> WORK ORDER
In the entries below, find every line holding the string "none" and collect it.

> STUDY MATERIAL

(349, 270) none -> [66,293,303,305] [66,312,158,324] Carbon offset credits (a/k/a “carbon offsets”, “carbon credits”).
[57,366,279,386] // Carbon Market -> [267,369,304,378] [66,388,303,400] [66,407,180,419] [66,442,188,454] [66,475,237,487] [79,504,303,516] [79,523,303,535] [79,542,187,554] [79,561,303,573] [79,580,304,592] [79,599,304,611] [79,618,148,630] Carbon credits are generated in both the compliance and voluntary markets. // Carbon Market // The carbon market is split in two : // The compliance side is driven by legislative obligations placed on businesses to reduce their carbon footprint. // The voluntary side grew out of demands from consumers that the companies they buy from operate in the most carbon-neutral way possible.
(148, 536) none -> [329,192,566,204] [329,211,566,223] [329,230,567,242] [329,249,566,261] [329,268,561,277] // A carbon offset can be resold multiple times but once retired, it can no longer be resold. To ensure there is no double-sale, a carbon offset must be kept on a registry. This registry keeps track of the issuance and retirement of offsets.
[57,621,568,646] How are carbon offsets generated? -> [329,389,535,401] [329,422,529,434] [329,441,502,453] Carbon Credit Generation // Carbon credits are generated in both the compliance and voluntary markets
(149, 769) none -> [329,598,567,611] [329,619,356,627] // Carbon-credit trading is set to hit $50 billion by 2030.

> ANSWER FOR THE TASK
(349, 270) none -> [66,293,303,305] [66,312,158,324] Carbon offset credits (a/k/a “carbon offsets”, “carbon credits”).
(148, 536) none -> [329,192,566,204] [329,211,566,223] [329,230,567,242] [329,249,566,261] [329,268,561,277] // A carbon offset can be resold multiple times but once retired, it can no longer be resold. To ensure there is no double-sale, a carbon offset must be kept on a registry. This registry keeps track of the issuance and retirement of offsets.
(149, 769) none -> [329,598,567,611] [329,619,356,627] // Carbon-credit trading is set to hit $50 billion by 2030.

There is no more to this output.